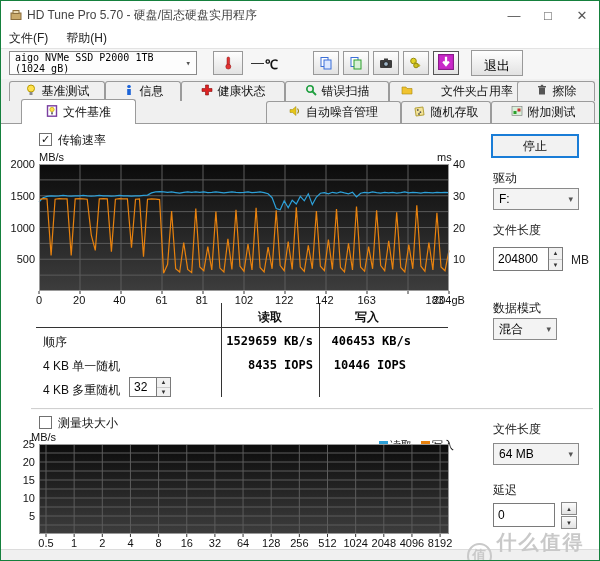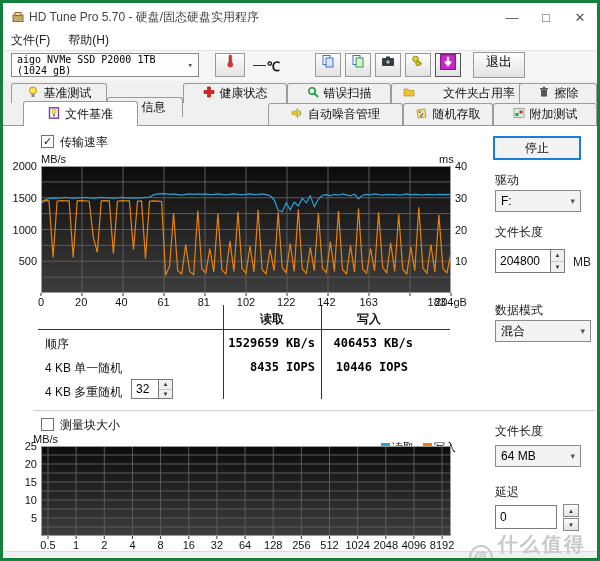--- a/index.html
+++ b/index.html
@@ -3,7 +3,7 @@
 <meta charset="utf-8">
 <style>
   html,body{margin:0;padding:0;background:#e8e8e8;}
-  #window{position:relative;width:600px;height:561px;background:#15803d;border:3px solid #15803d;
+  #window{position:relative;width:600px;height:561px;background:#15803d;border:1px solid #15803d;
           font-family:"Liberation Sans",sans-serif;overflow:hidden;box-sizing:border-box;}
   .abs{position:absolute;}
   .lbl{position:absolute;font-size:11px;color:#111;white-space:nowrap;}

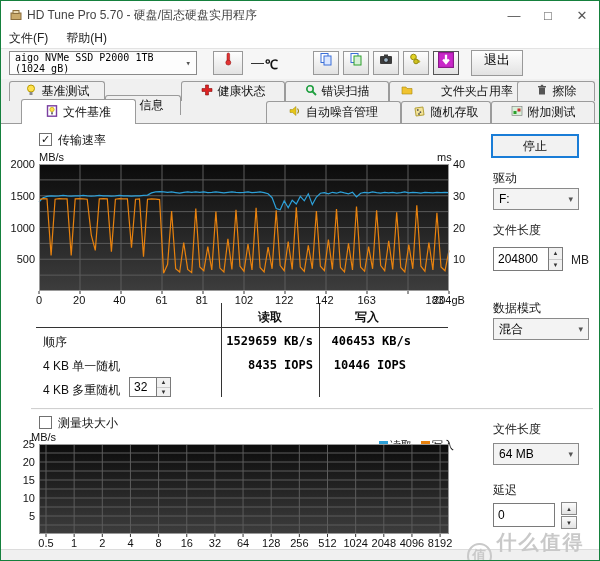--- a/index.html
+++ b/index.html
@@ -19,7 +19,7 @@
   
   #toolbar{position:absolute;left:0;top:48px;width:100%;height:30px;background:#f6f6f6;}
   .tbtn{position:absolute;top:2px;height:24px;border:1px solid #999;background:linear-gradient(#fefefe,#e2e2e2);
-        display:flex;align-items:flex-start;justify-content:center;box-sizing:border-box;}
+        display:flex;align-items:flex-end;justify-content:center;box-sizing:border-box;}
   .combo{border:1px solid #8a8a8a;background:#fdfdfd;display:flex;align-items:center;justify-content:space-between;
          box-sizing:border-box;padding:0 5px;}
   .chev{font-size:9px;color:#555;line-height:1;}

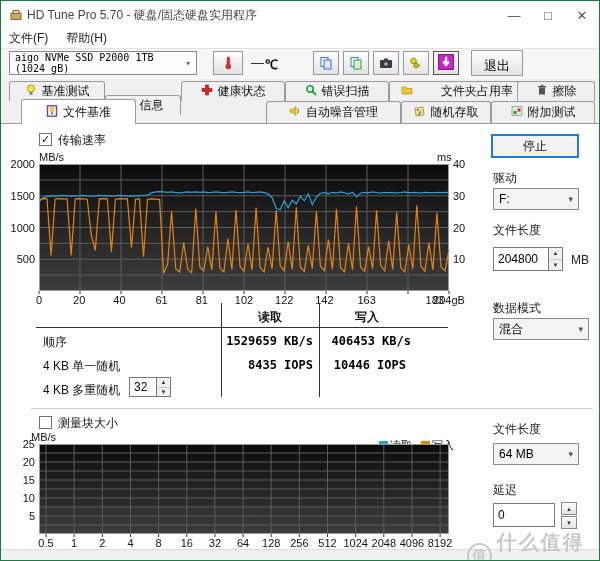--- a/index.html
+++ b/index.html
@@ -145,7 +145,7 @@
           </svg></span>
         <span>基准测试</span>
       </div>
-      <div class="tab" style="left: 104px; top: 16px; width: 76px; height: 20px;">
+      <div class="tab" style="left: 104px; top: 2px; width: 76px; height: 20px;">
         <span><svg width="12" height="12" viewBox="0 0 12 12">
             <rect x="4.2" y="1" width="3.6" height="3" rx="1.5" fill="#1c64d9"></rect>
             <rect x="4.2" y="5" width="3.6" height="6" fill="#1c64d9"></rect>

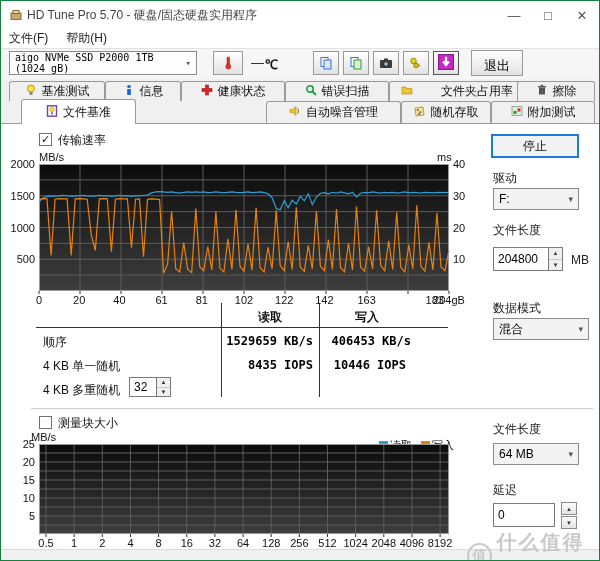--- a/index.html
+++ b/index.html
@@ -363,7 +363,7 @@
   <span class="panel-lbl" style="left:570px;top:252px;">MB</span>
 
   <span class="panel-lbl" style="left:492px;top:299px;">数据模式</span>
-  <div class="combo abs" style="left:492px;top:317px;width:96px;height:22px;font-size:12px;background:#f3f3f3;">
+  <div class="combo abs" style="left:492px;top:317px;width:64px;height:22px;font-size:12px;background:#f3f3f3;">
     <span>混合</span>
     <span class="chev">▾</span>
   </div>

-------------------------

* **TRY IT**
Please copy each line of the entries in which the word "align" shows up.

* **ANSWER TO THIS TASK**
-        display:flex;align-items:flex-start;justify-content:center;box-sizing:border-box;}
+        display:flex;align-items:flex-end;justify-content:center;box-sizing:border-box;}
   .combo{border:1px solid #8a8a8a;background:#fdfdfd;display:flex;align-items:center;justify-content:space-between;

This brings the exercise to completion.